(Before-and-after change records)
Content starts

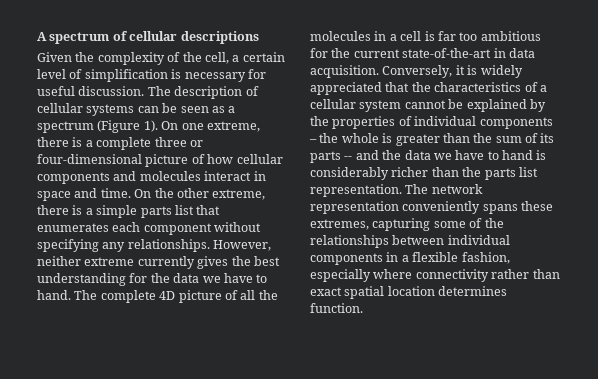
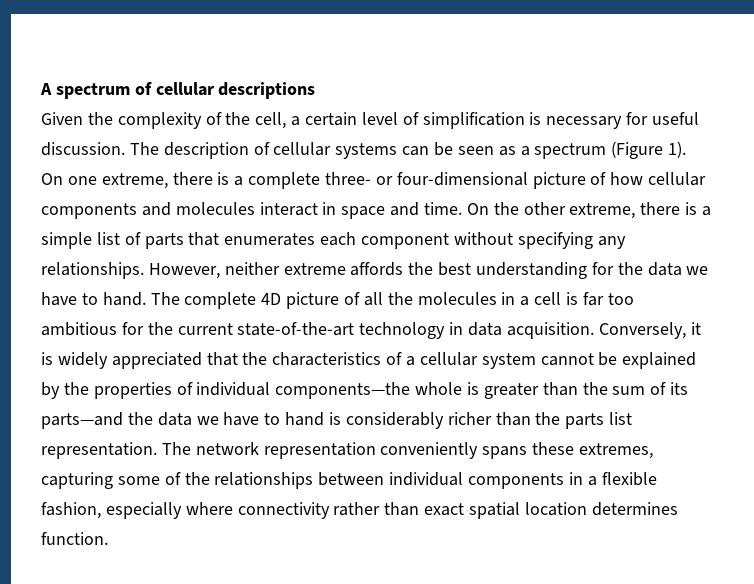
- On one extreme, there is a complete three or four-dimensional picture of how cellular components and molecules interact in space and time.
+ On one extreme, there is a complete three- or four-dimensional picture of how cellular components and molecules interact in space and time.
- On the other extreme, there is a simple parts list that enumerates each component without specifying any relationships.
+ On the other extreme, there is a simple list of parts that enumerates each component without specifying any relationships.
- However, neither extreme currently gives the best understanding for the data we have to hand.
+ However, neither extreme affords the best understanding for the data we have to hand.
- The complete 4D picture of all the molecules in a cell is far too ambitious for the current state-of-the-art in data acquisition.
+ The complete 4D picture of all the molecules in a cell is far too ambitious for the current state-of-the-art technology in data acquisition.
- Conversely, it is widely appreciated that the characteristics of a cellular system cannot be explained by the properties of individual components – the whole is greater than the sum of its parts -- and the data we have to hand is considerably richer than the parts list representation.
+ Conversely, it is widely appreciated that the characteristics of a cellular system cannot be explained by the properties of individual components—the whole is greater than the sum of its parts—and the data we have to hand is considerably richer than the parts list representation.

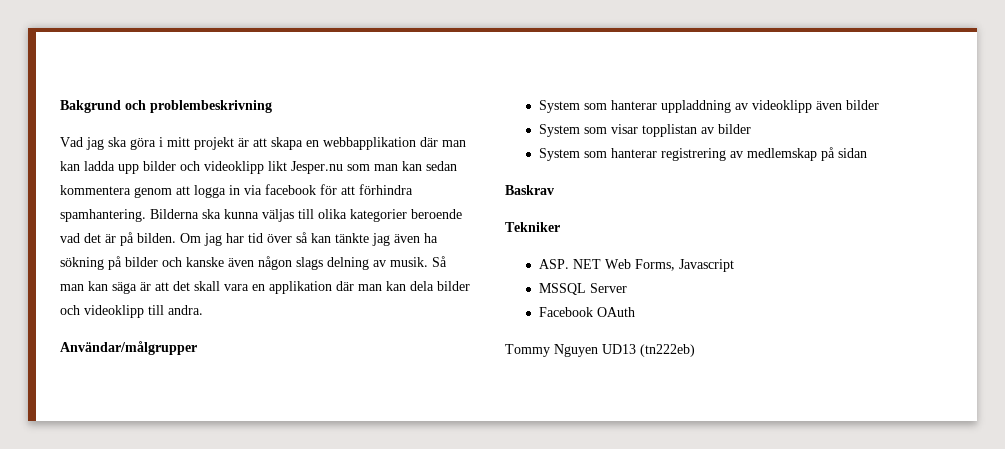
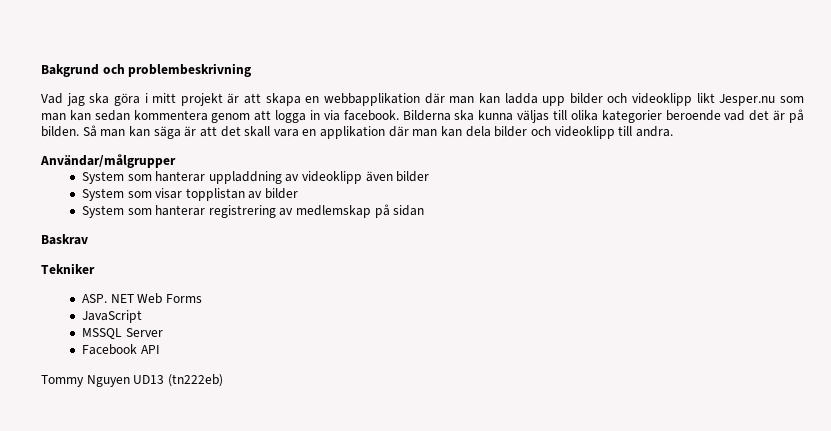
- Vad jag ska göra i mitt projekt är att skapa en webbapplikation där man kan ladda upp bilder och videoklipp likt Jesper.nu som man kan sedan kommentera genom att logga in via facebook för att förhindra spamhantering.
+ Vad jag ska göra i mitt projekt är att skapa en webbapplikation där man kan ladda upp bilder och videoklipp likt Jesper.nu som man kan sedan kommentera genom att logga in via facebook.
- Om jag har tid över så kan tänkte jag även ha sökning på bilder och kanske även någon slags delning av musik.
- ASP. NET Web Forms, Javascript
+ ASP. NET Web Forms
+ JavaScript
- Facebook OAuth
+ Facebook API

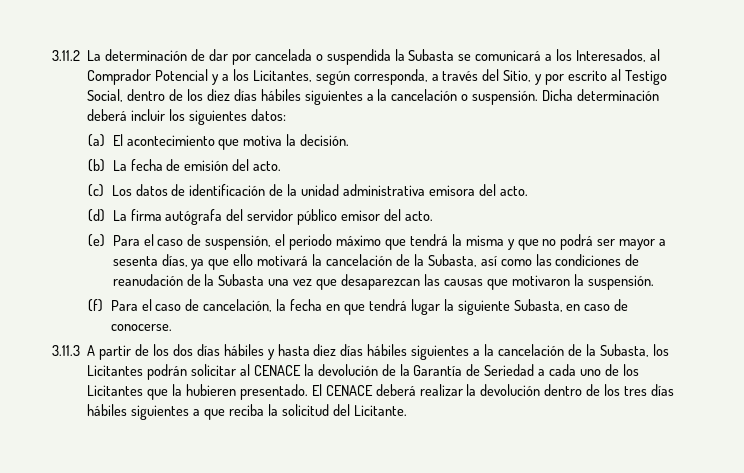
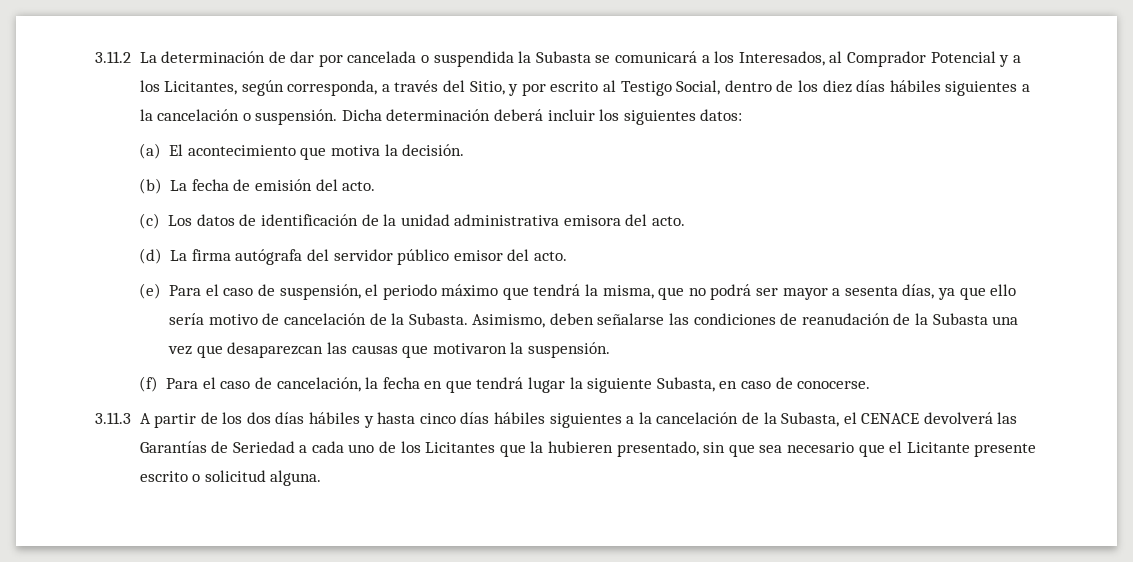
- (e) Para el caso de suspensión, el periodo máximo que tendrá la misma y que no podrá ser mayor a sesenta días, ya que ello motivará la cancelación de la Subasta, así como las condiciones de reanudación de la Subasta una vez que desaparezcan las causas que motivaron la suspensión.
+ (e) Para el caso de suspensión, el periodo máximo que tendrá la misma, que no podrá ser mayor a sesenta días, ya que ello sería motivo de cancelación de la Subasta. Asimismo, deben señalarse las condiciones de reanudación de la Subasta una vez que desaparezcan las causas que motivaron la suspensión.
- 3.11.3 A partir de los dos días hábiles y hasta diez días hábiles siguientes a la cancelación de la Subasta, los Licitantes podrán solicitar al CENACE la devolución de la Garantía de Seriedad a cada uno de los Licitantes que la hubieren presentado. El CENACE deberá realizar la devolución dentro de los tres días hábiles siguientes a que reciba la solicitud del Licitante.
+ 3.11.3 A partir de los dos días hábiles y hasta cinco días hábiles siguientes a la cancelación de la Subasta, el CENACE devolverá las Garantías de Seriedad a cada uno de los Licitantes que la hubieren presentado, sin que sea necesario que el Licitante presente escrito o solicitud alguna.

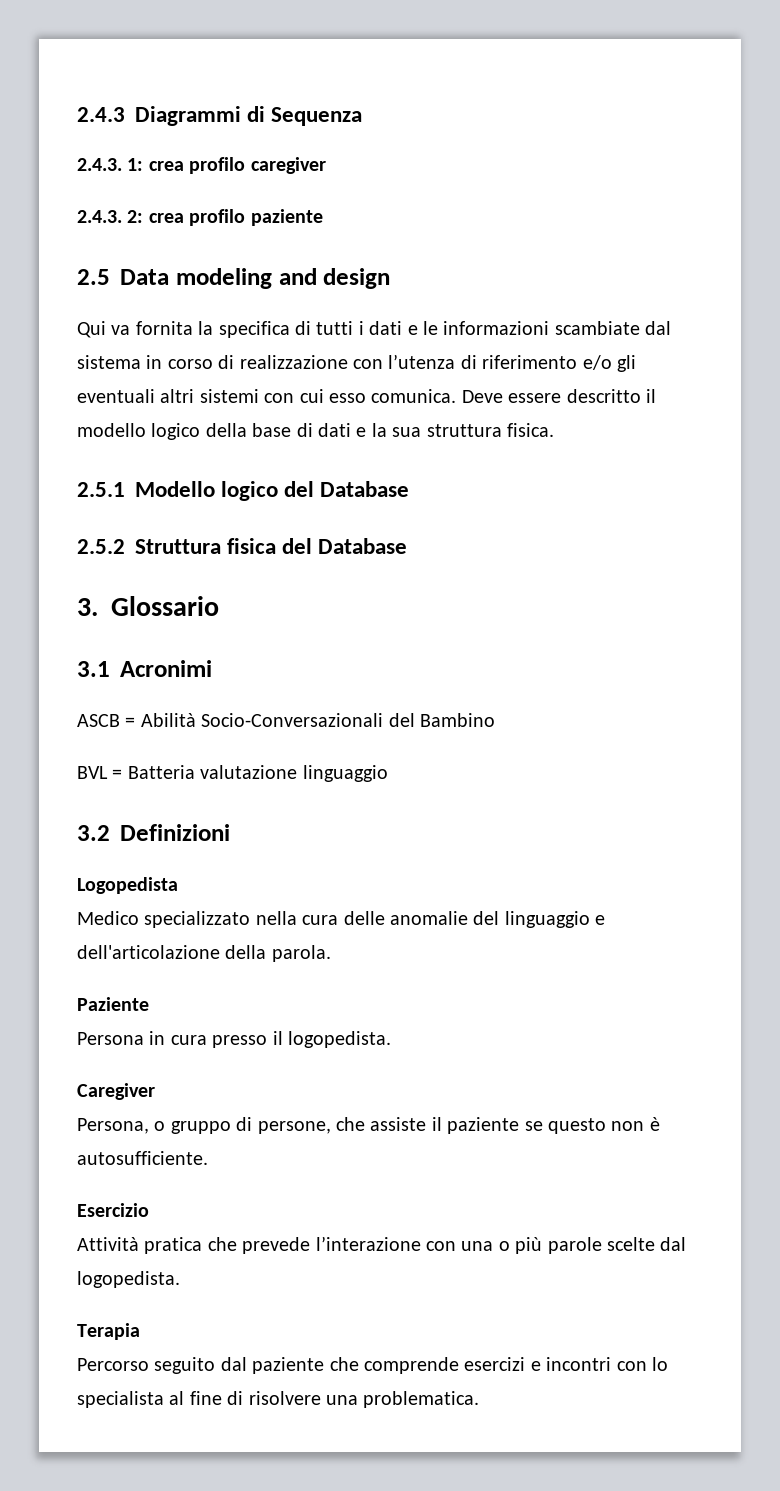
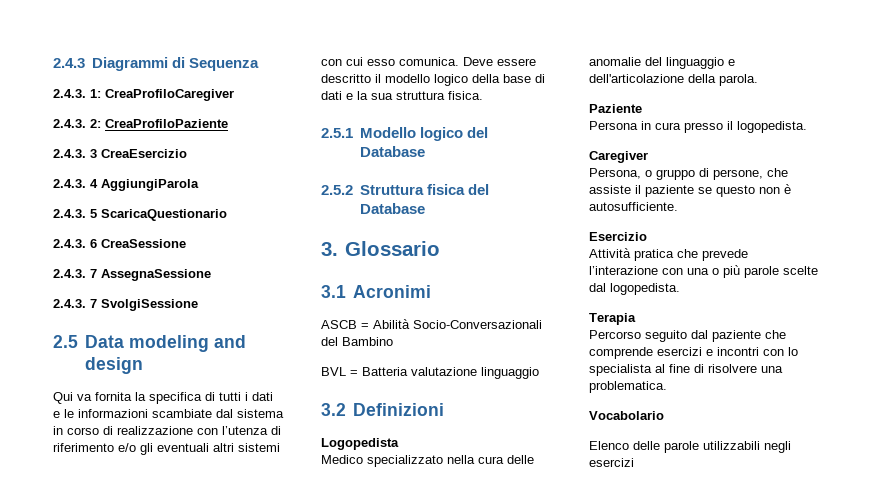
- 2.4.3. 1: crea profilo caregiver
+ 2.4.3. 1: CreaProfiloCaregiver
- 2.4.3. 2: crea profilo paziente
+ 2.4.3. 2: CreaProfiloPaziente
+ 2.4.3. 3 CreaEsercizio
+ 2.4.3. 4 AggiungiParola
+ 2.4.3. 5 ScaricaQuestionario
+ 2.4.3. 6 CreaSessione
+ 2.4.3. 7 AssegnaSessione
+ 2.4.3. 7 SvolgiSessione
+ Vocabolario
+ Elenco delle parole utilizzabili negli esercizi

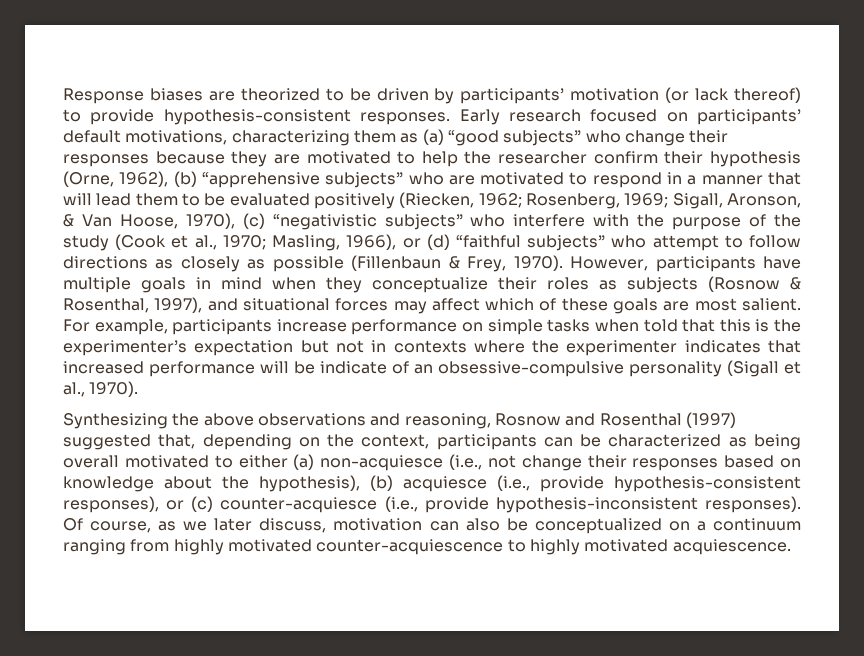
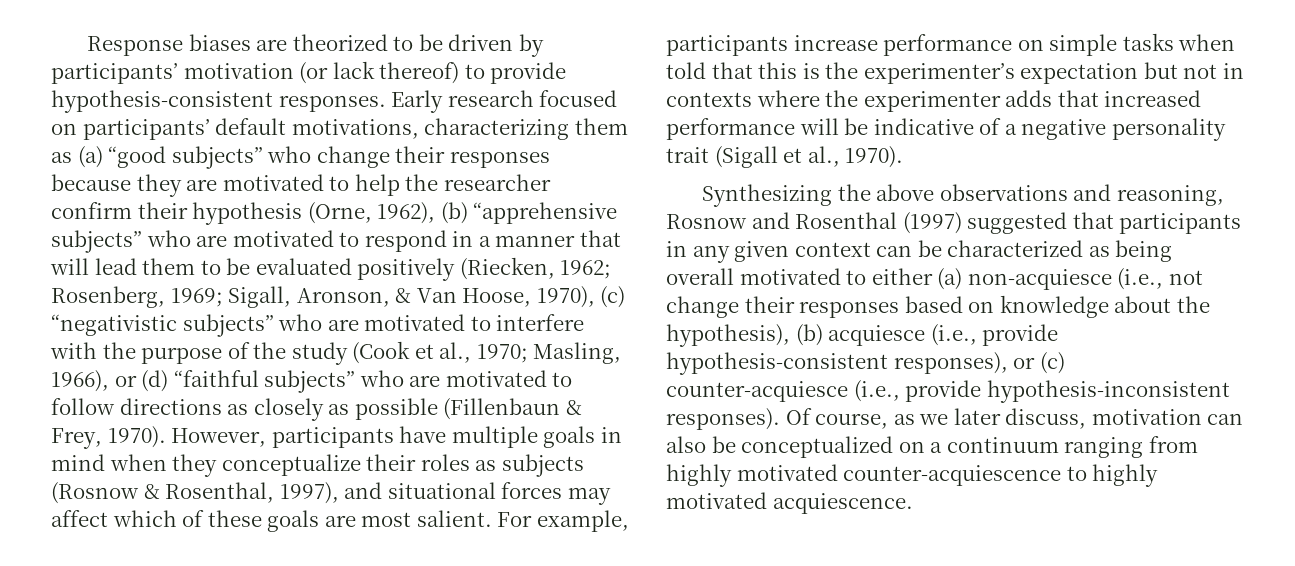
- Sigall, Aronson, & Van Hoose, 1970), (c) “negativistic subjects” who interfere with the purpose of the study (Cook et al., 1970;
+ Sigall, Aronson, & Van Hoose, 1970), (c) “negativistic subjects” who are motivated to interfere with the purpose of the study (Cook et al., 1970;
- Masling, 1966), or (d) “faithful subjects” who attempt to follow directions as closely as possible (Fillenbaun & Frey, 1970).
+ Masling, 1966), or (d) “faithful subjects” who are motivated to follow directions as closely as possible (Fillenbaun & Frey, 1970).
- For example, participants increase performance on simple tasks when told that this is the experimenter’s expectation but not in contexts where the experimenter indicates that increased performance will be indicate of an obsessive-compulsive personality (Sigall et al., 1970).
+ For example, participants increase performance on simple tasks when told that this is the experimenter’s expectation but not in contexts where the experimenter adds that increased performance will be indicative of a negative personality trait (Sigall et al., 1970).
- Synthesizing the above observations and reasoning, Rosnow and Rosenthal (1997) suggested that, depending on the context, participants can be characterized as being overall motivated to either (a) non-acquiesce (i.e., not change their responses based on knowledge about the hypothesis), (b) acquiesce (i.e., provide hypothesis-consistent responses), or (c) counter-acquiesce (i.e., provide hypothesis-inconsistent responses).
+ Synthesizing the above observations and reasoning, Rosnow and Rosenthal (1997) suggested that participants in any given context can be characterized as being overall motivated to either (a) non-acquiesce (i.e., not change their responses based on knowledge about the hypothesis), (b) acquiesce (i.e., provide hypothesis-consistent responses), or (c) counter-acquiesce (i.e., provide hypothesis-inconsistent responses).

Content ends

TASK DETAILS>
Output the lines above in full and exactly as given, omitting any pictures.

PROBLEM SOLUTION>
- On one extreme, there is a complete three or four-dimensional picture of how cellular components and molecules interact in space and time.
+ On one extreme, there is a complete three- or four-dimensional picture of how cellular components and molecules interact in space and time.
- On the other extreme, there is a simple parts list that enumerates each component without specifying any relationships.
+ On the other extreme, there is a simple list of parts that enumerates each component without specifying any relationships.
- However, neither extreme currently gives the best understanding for the data we have to hand.
+ However, neither extreme affords the best understanding for the data we have to hand.
- The complete 4D picture of all the molecules in a cell is far too ambitious for the current state-of-the-art in data acquisition.
+ The complete 4D picture of all the molecules in a cell is far too ambitious for the current state-of-the-art technology in data acquisition.
- Conversely, it is widely appreciated that the characteristics of a cellular system cannot be explained by the properties of individual components – the whole is greater than the sum of its parts -- and the data we have to hand is considerably richer than the parts list representation.
+ Conversely, it is widely appreciated that the characteristics of a cellular system cannot be explained by the properties of individual components—the whole is greater than the sum of its parts—and the data we have to hand is considerably richer than the parts list representation.

- Vad jag ska göra i mitt projekt är att skapa en webbapplikation där man kan ladda upp bilder och videoklipp likt Jesper.nu som man kan sedan kommentera genom att logga in via facebook för att förhindra spamhantering.
+ Vad jag ska göra i mitt projekt är att skapa en webbapplikation där man kan ladda upp bilder och videoklipp likt Jesper.nu som man kan sedan kommentera genom att logga in via facebook.
- Om jag har tid över så kan tänkte jag även ha sökning på bilder och kanske även någon slags delning av musik.
- ASP. NET Web Forms, Javascript
+ ASP. NET Web Forms
+ JavaScript
- Facebook OAuth
+ Facebook API

- (e) Para el caso de suspensión, el periodo máximo que tendrá la misma y que no podrá ser mayor a sesenta días, ya que ello motivará la cancelación de la Subasta, así como las condiciones de reanudación de la Subasta una vez que desaparezcan las causas que motivaron la suspensión.
+ (e) Para el caso de suspensión, el periodo máximo que tendrá la misma, que no podrá ser mayor a sesenta días, ya que ello sería motivo de cancelación de la Subasta. Asimismo, deben señalarse las condiciones de reanudación de la Subasta una vez que desaparezcan las causas que motivaron la suspensión.
- 3.11.3 A partir de los dos días hábiles y hasta diez días hábiles siguientes a la cancelación de la Subasta, los Licitantes podrán solicitar al CENACE la devolución de la Garantía de Seriedad a cada uno de los Licitantes que la hubieren presentado. El CENACE deberá realizar la devolución dentro de los tres días hábiles siguientes a que reciba la solicitud del Licitante.
+ 3.11.3 A partir de los dos días hábiles y hasta cinco días hábiles siguientes a la cancelación de la Subasta, el CENACE devolverá las Garantías de Seriedad a cada uno de los Licitantes que la hubieren presentado, sin que sea necesario que el Licitante presente escrito o solicitud alguna.

- 2.4.3. 1: crea profilo caregiver
+ 2.4.3. 1: CreaProfiloCaregiver
- 2.4.3. 2: crea profilo paziente
+ 2.4.3. 2: CreaProfiloPaziente
+ 2.4.3. 3 CreaEsercizio
+ 2.4.3. 4 AggiungiParola
+ 2.4.3. 5 ScaricaQuestionario
+ 2.4.3. 6 CreaSessione
+ 2.4.3. 7 AssegnaSessione
+ 2.4.3. 7 SvolgiSessione
+ Vocabolario
+ Elenco delle parole utilizzabili negli esercizi

- Sigall, Aronson, & Van Hoose, 1970), (c) “negativistic subjects” who interfere with the purpose of the study (Cook et al., 1970;
+ Sigall, Aronson, & Van Hoose, 1970), (c) “negativistic subjects” who are motivated to interfere with the purpose of the study (Cook et al., 1970;
- Masling, 1966), or (d) “faithful subjects” who attempt to follow directions as closely as possible (Fillenbaun & Frey, 1970).
+ Masling, 1966), or (d) “faithful subjects” who are motivated to follow directions as closely as possible (Fillenbaun & Frey, 1970).
- For example, participants increase performance on simple tasks when told that this is the experimenter’s expectation but not in contexts where the experimenter indicates that increased performance will be indicate of an obsessive-compulsive personality (Sigall et al., 1970).
+ For example, participants increase performance on simple tasks when told that this is the experimenter’s expectation but not in contexts where the experimenter adds that increased performance will be indicative of a negative personality trait (Sigall et al., 1970).
- Synthesizing the above observations and reasoning, Rosnow and Rosenthal (1997) suggested that, depending on the context, participants can be characterized as being overall motivated to either (a) non-acquiesce (i.e., not change their responses based on knowledge about the hypothesis), (b) acquiesce (i.e., provide hypothesis-consistent responses), or (c) counter-acquiesce (i.e., provide hypothesis-inconsistent responses).
+ Synthesizing the above observations and reasoning, Rosnow and Rosenthal (1997) suggested that participants in any given context can be characterized as being overall motivated to either (a) non-acquiesce (i.e., not change their responses based on knowledge about the hypothesis), (b) acquiesce (i.e., provide hypothesis-consistent responses), or (c) counter-acquiesce (i.e., provide hypothesis-inconsistent responses).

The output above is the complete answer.